Applied Math

Duke Applied Mathematics



Publications [#327596] of Mauro Maggioni

Papers Published

  1. Chen, G; Little, AV; Maggioni, M, Multi-resolution geometric analysis for data in high dimensions, in Applied and Numerical Harmonic Analysis, vol. 1 (January, 2013), pp. 259-285, Birkhäuser Boston, ISBN 9780817683757 [doi]
    (last updated on 2019/04/10)

    Abstract:
    © Springer Science+Business Media New York 2013. Large data sets arise in a wide variety of applications and are often modeled as samples from a probability distribution in high-dimensional space. It is sometimes assumed that the support of such probability distribution is well approximated by a set of low intrinsic dimension, perhaps even a low-dimensional smooth manifold. Samples are often corrupted by high-dimensional noise. We are interested in developing tools for studying the geometry of such high-dimensional data sets. In particular, we present here a multiscale transform that maps high-dimensional data as above to a set of multiscale coefficients that are compressible/sparse under suitable assumptions on the data.

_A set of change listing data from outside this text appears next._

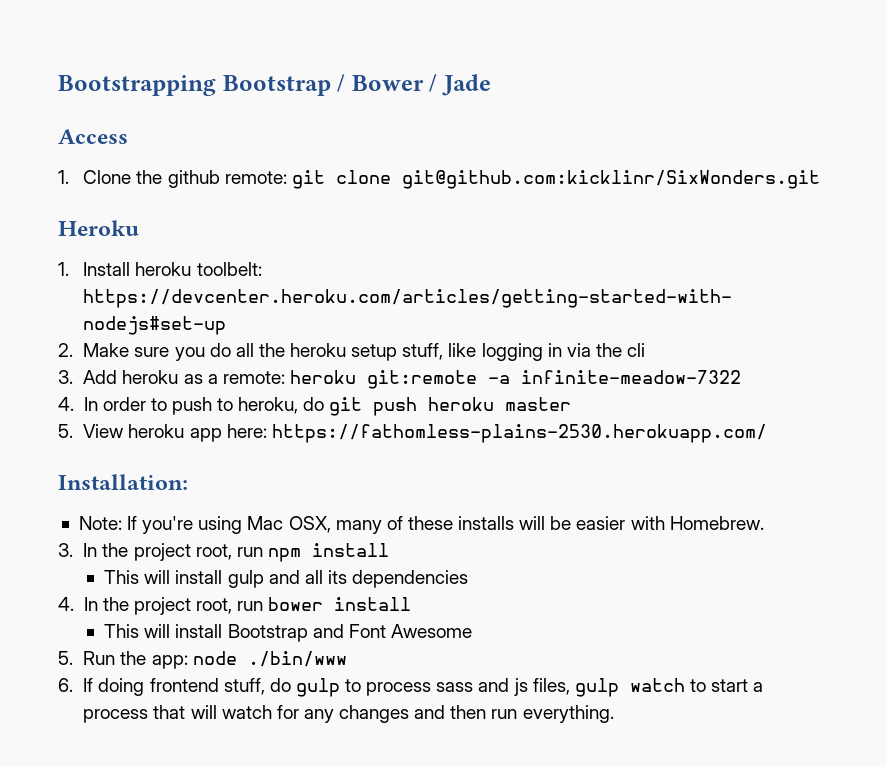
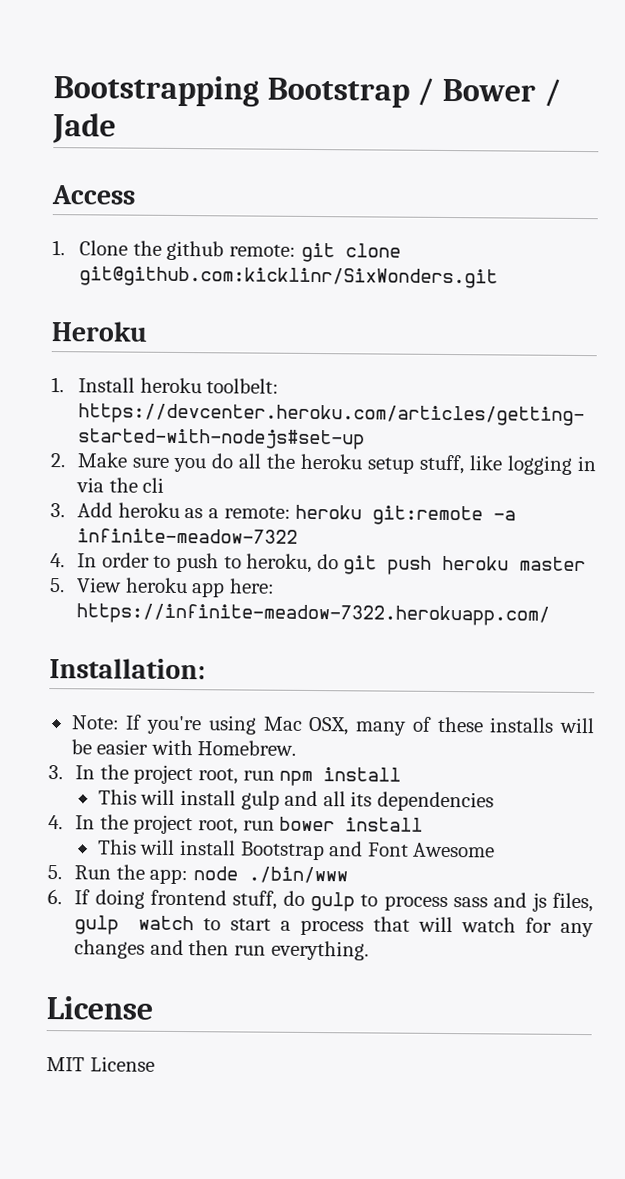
[271,424,767,443] https://fathomless-plains-2530.herokuapp.com/ -> [76,603,551,626] https://infinite-meadow-7322.herokuapp.com/
(614, 714) none -> [46,996,153,1020] [46,1056,155,1072] // License // MIT License

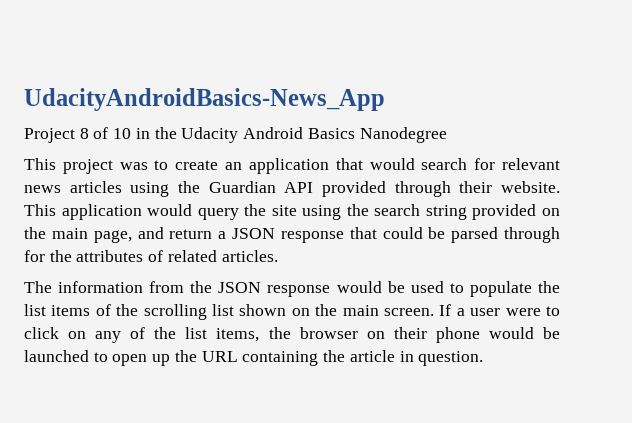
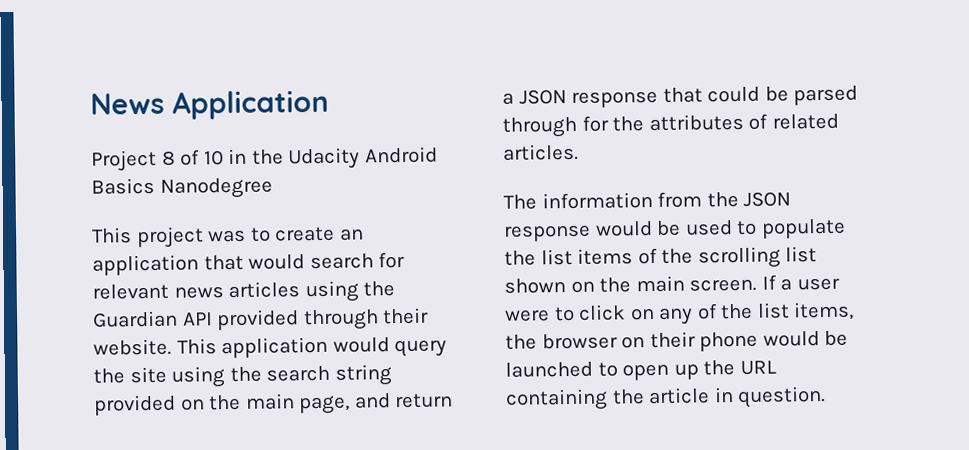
[24,88,385,111] UdacityAndroidBasics-News_App -> [90,89,329,120] News Application

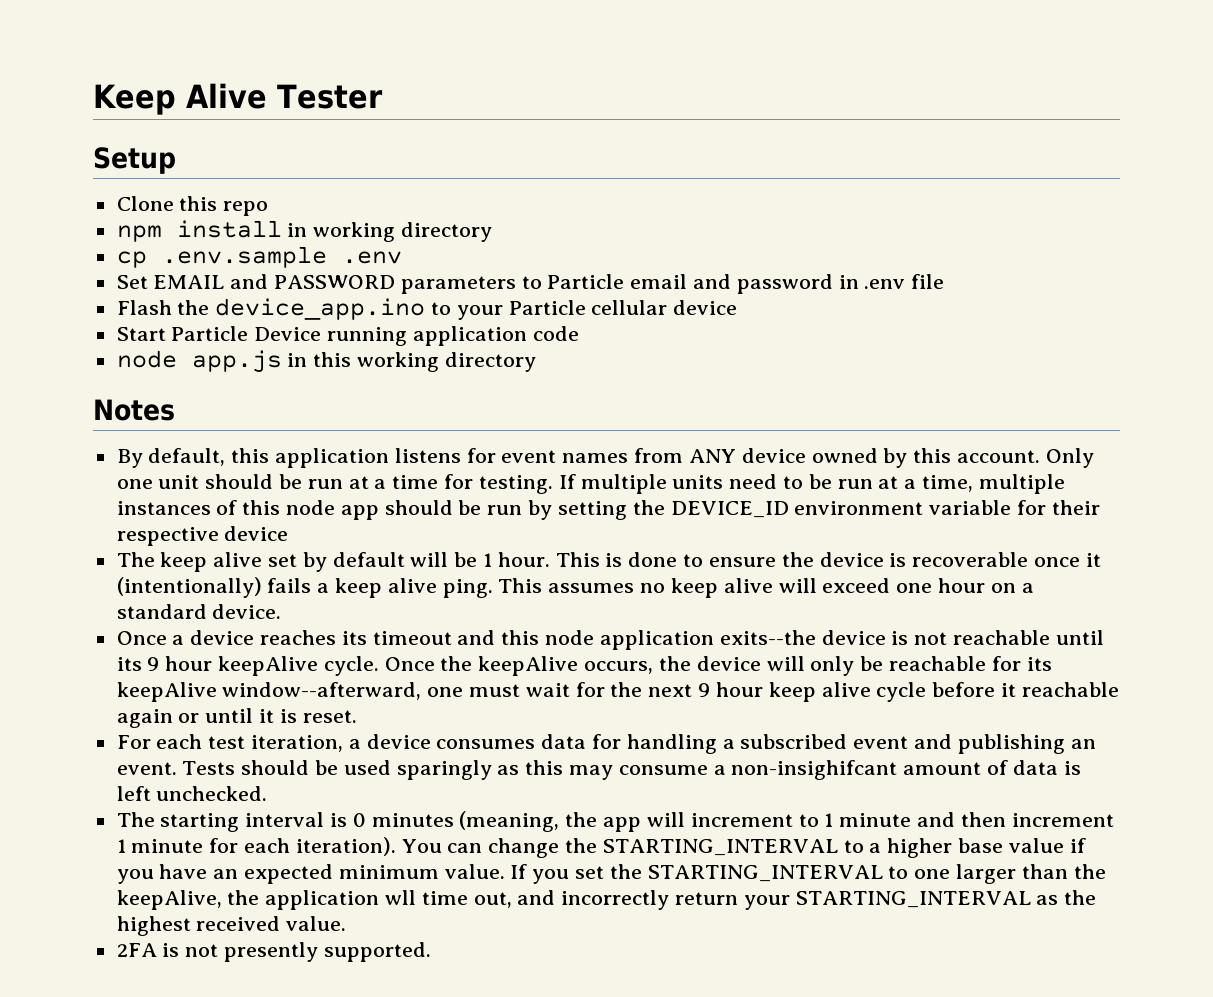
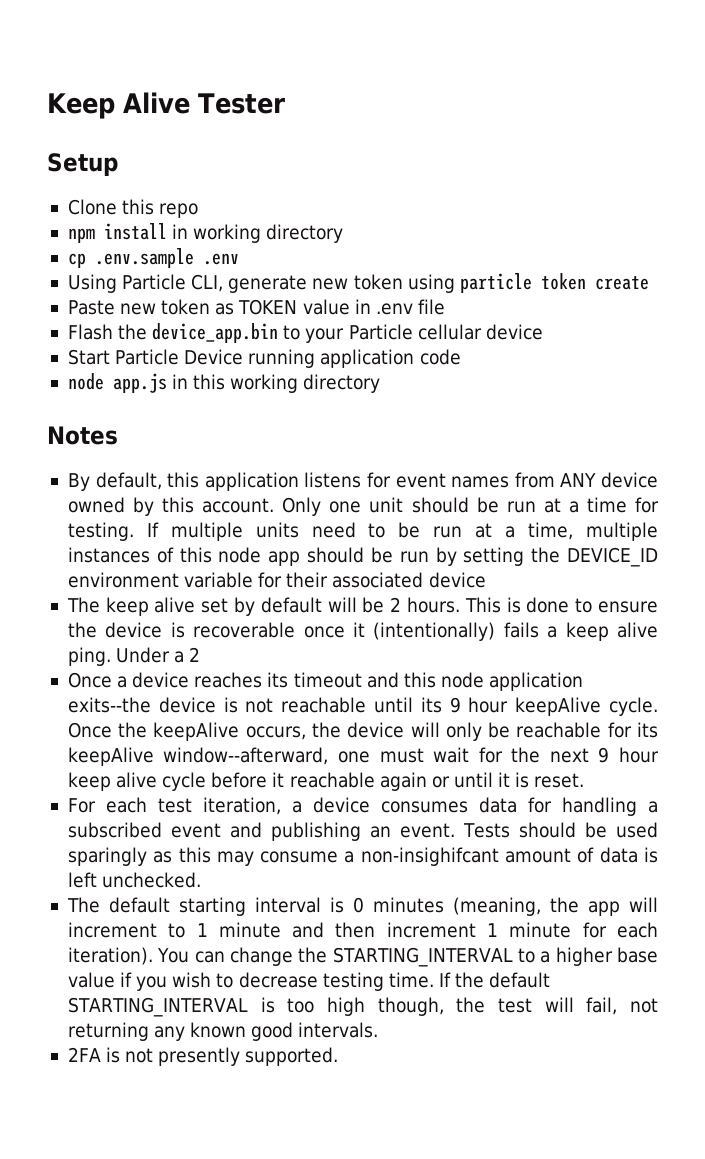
[116,274,833,294] Set EMAIL and PASSWORD parameters to Particle email and password -> [67,273,649,293] [67,299,350,315] Using Particle CLI, generate new token using particle token create // Paste new token as TOKEN value
[215,298,426,320] device_app.ino -> [152,323,279,343] device_app.bin
[116,527,219,546] respective -> [332,572,424,588] associated
[483,552,550,567] 1 hour. -> [390,597,461,613] 2 hours.
[498,578,1034,598] [116,604,282,619] This assumes no keep alive will exceed one hour on a standard device. -> [116,647,201,663] Under a 2
(155, 819) none -> [108,897,170,913] default
[159,864,1106,884] [116,890,1097,910] [116,916,347,936] have an expected minimum value. If you set the STARTING_INTERVAL to one larger than the keepAlive, the application wll time out, and incorrectly return your STARTING_INTERVAL as the highest received value. -> [172,972,551,991] [67,997,658,1017] [67,1022,379,1041] wish to decrease testing time. If the default STARTING_INTERVAL is too high though, the test will fail, not returning any known good intervals.

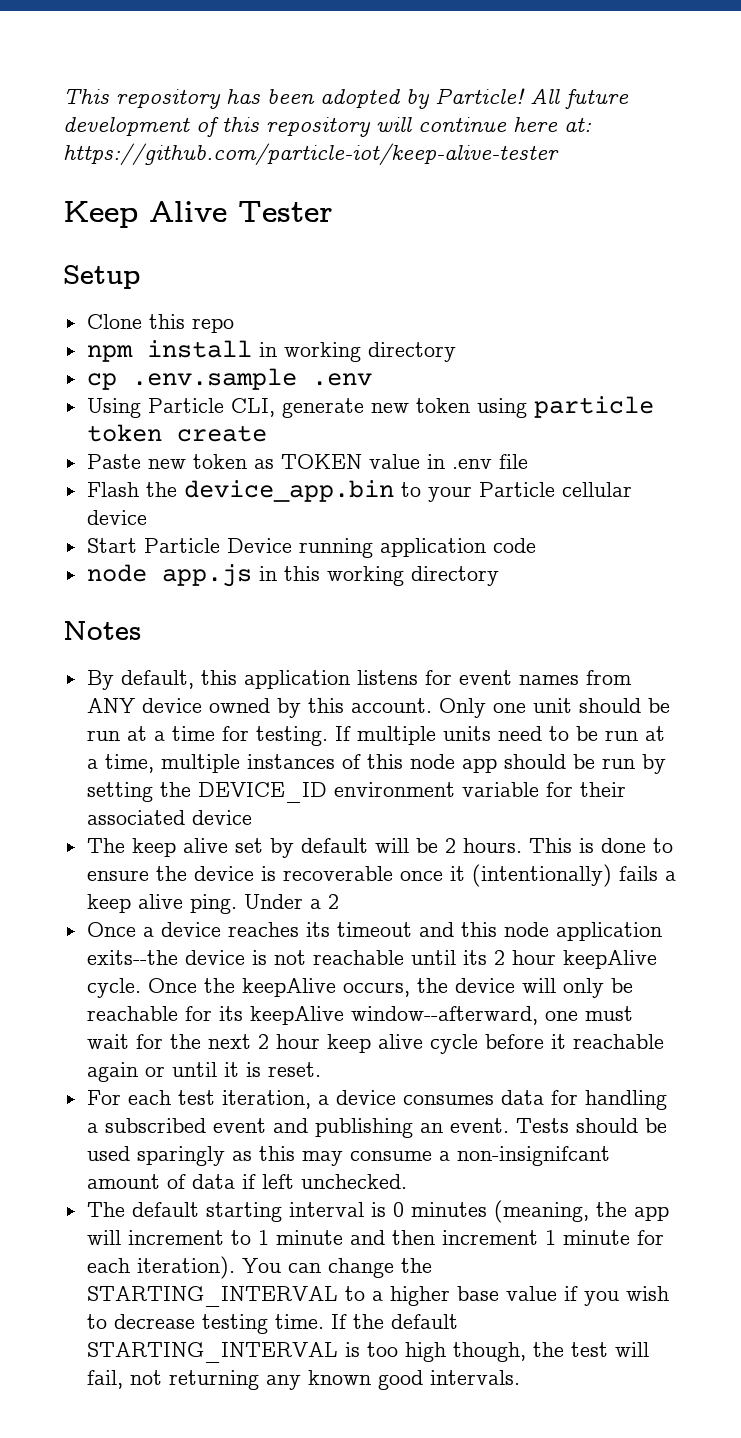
(47, 106) none -> [63,88,629,109] [63,117,592,137] [63,143,559,165] This repository has been adopted by Particle! All future development of this repository will continue here at: https://github.com/particle-iot/keep-alive-tester //
[449,697,461,713] 9 -> [493,950,505,965] 2
[598,747,610,763] 9 -> [257,1034,269,1049] 2
[360,847,499,866] non-insighifcant -> [456,1146,610,1166] non-insignifcant
[644,847,659,863] is -> [241,1174,256,1189] if
[67,1047,339,1066] // 2FA is not presently supported. -> (520, 1377) none

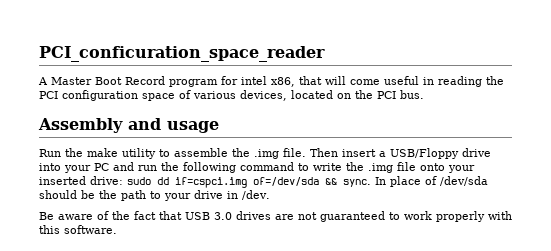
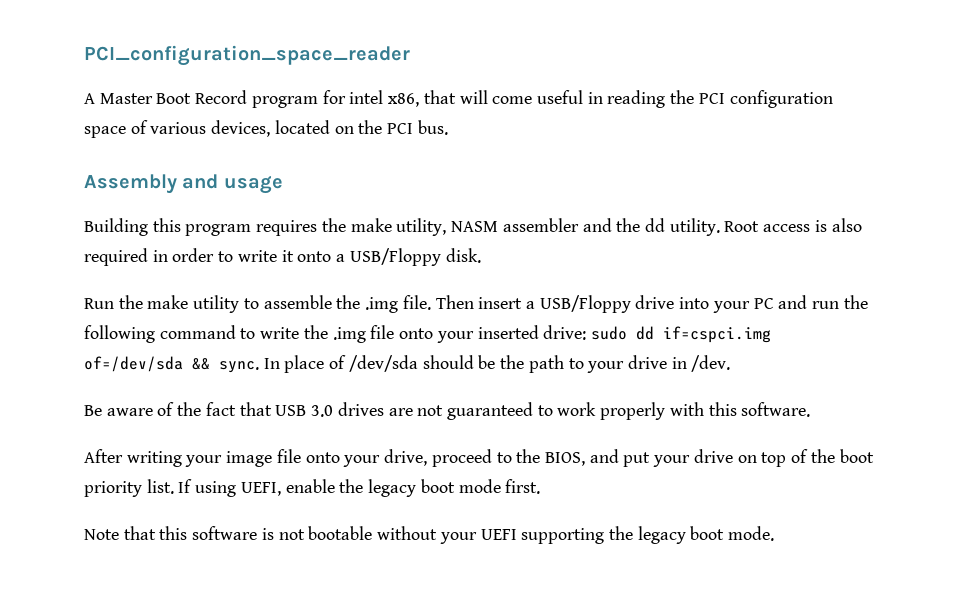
[39,46,325,62] PCI_conficuration_space_reader -> [84,45,410,66] PCI_configuration_space_reader
(219, 127) none -> [84,218,862,236] [84,248,481,266] // Building this program requires the make utility, NASM assembler and the dd utility. Root access is also required in order to write it onto a USB/Floppy disk.
(117, 229) none -> [84,449,874,467] [84,479,541,497] [84,526,775,544] // After writing your image file onto your drive, proceed to the BIOS, and put your drive on top of the boot priority list. If using UEFI, enable the legacy boot mode first. // Note that this software is not bootable without your UEFI supporting the legacy boot mode.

We think of this as a geometric counterpart to multi-resolution analysis in wavelet theory: whereas wavelets map a signal (typically low dimensional, such as a one-dimensional time series or a two-dimensional image) to a set of multiscale coefficients, the geometric wavelets discussed here map points in a high-dimensional point cloud to a multiscale set of coefficients. The geometric multi-resolution analysis (GMRA) we construct depends on the support of the probability distribution, and in this sense it fits with the paradigm of dictionary learning or data-adaptive representations, albeit the type of representation we construct is in fact mildly nonlinear, as opposed to standard linear representations. Finally, we apply the transform to a set of synthetic and real-world data sets.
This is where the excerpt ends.